Per affrontare temi della
complessità come la crescente disuguaglianza, crisi
demografiche, migrazioni, perdita di biodiversità e climate
change occorre una più ampia integrazione dei
metodi delle scienze dure e di approcci statistici e
demografici. È necessaria insomma una scienza della complessità
per identificare i meccanismi generali e le caratteristiche
universali per una migliore comprensione delle determinanti
della sostenibilità.

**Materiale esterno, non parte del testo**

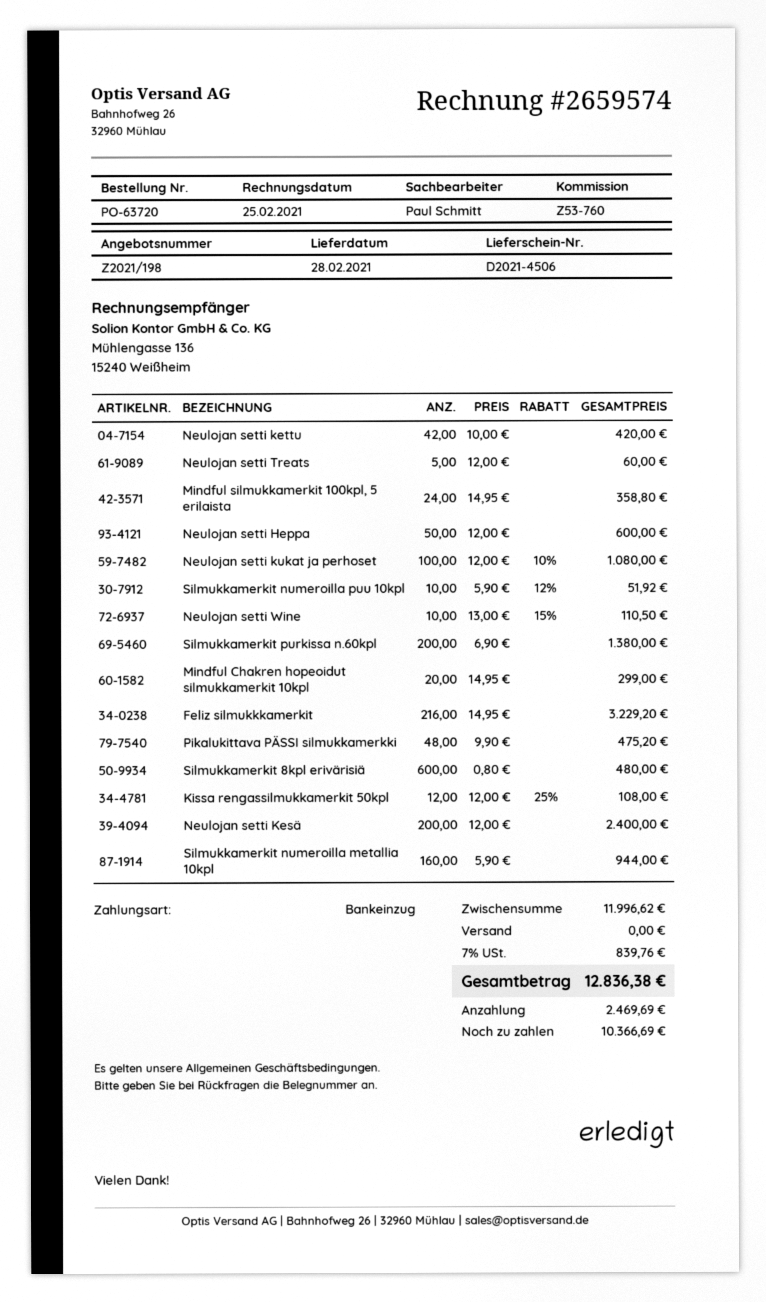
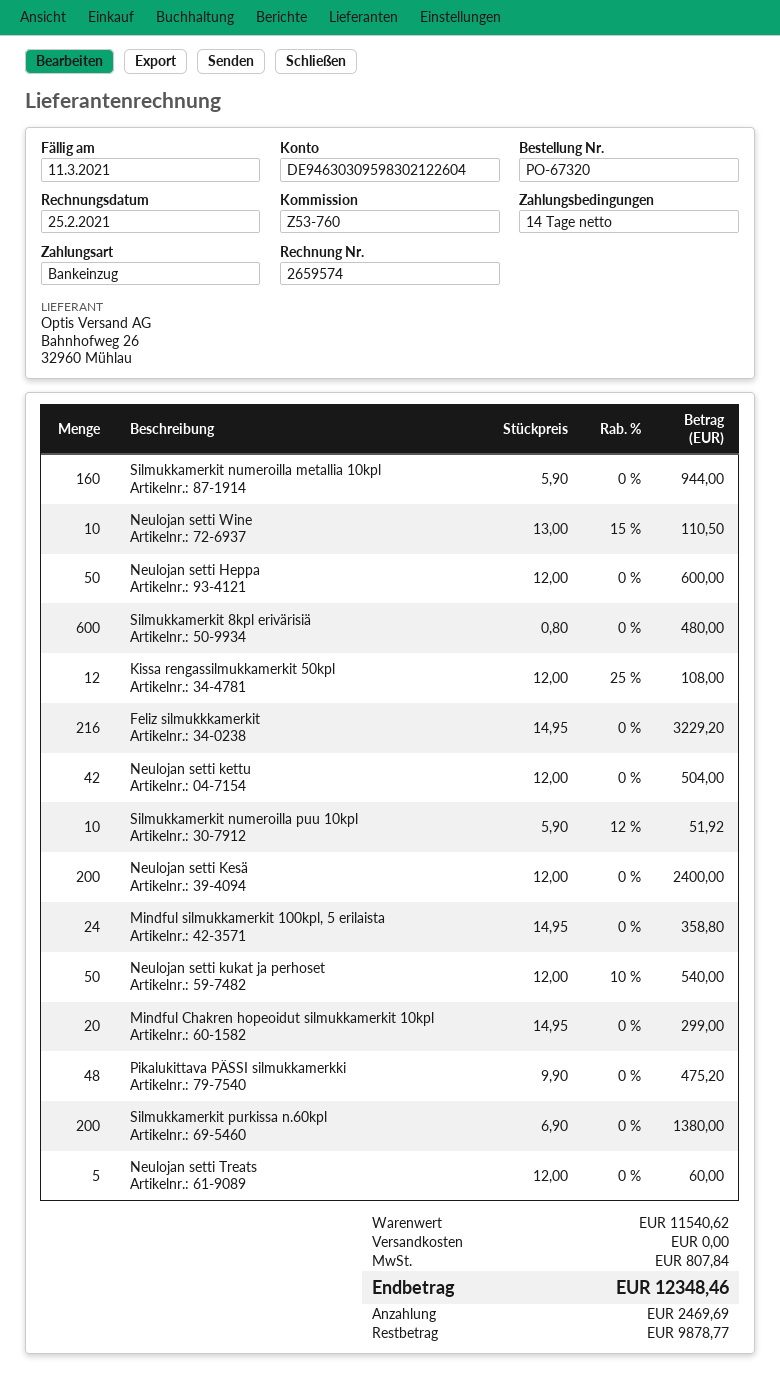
order number: PO-63720 -> PO-67320
Neulojan setti kettu: 42 x 10.00 = 420.00 -> 42 x 12.00 = 504.00
Neulojan setti kukat ja perhoset: 100 x 12.00 - 10% = 1080.00 -> 50 x 12.00 - 10% = 540.00
subtotal: 11996.62 -> 11540.62
tax: 839.76 -> 807.84
total: 12836.38 -> 12348.46
balance: 10366.69 -> 9878.77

A sostenerlo è Matteo Marsili, Senior
Scientist dell'Istituto di Fisica Teorica Abdus Salam di Trieste
(ICTP).
Marsili è intervenuto in apertura del workshop "Quantitative
Human Ecology", di cui è coordinatore, cominciato oggi e che si
concluderà il 29 luglio e al quale, tra gli altri,
parteciperanno Daniel P. Schrag (Harvard Univ), Sandra Diaz
(National Univ Córdoba) e Partha Dasgupta (Univ Cambridge),
Alessandro Vespignani (Northeastern Univ Boston) Elisa Omodei
(Central European Univ). Ambizione dell'evento è definire
un'agenda di ricerca su come le scienze di base possano
contribuire allo sviluppo sostenibile. Il workshop è organizzato
dalla Fondazione Int. Trieste (FIT), ICTP, Sante Fe Inst. e
SISSA; è co-sponsorizzato da Missione USA in Italia.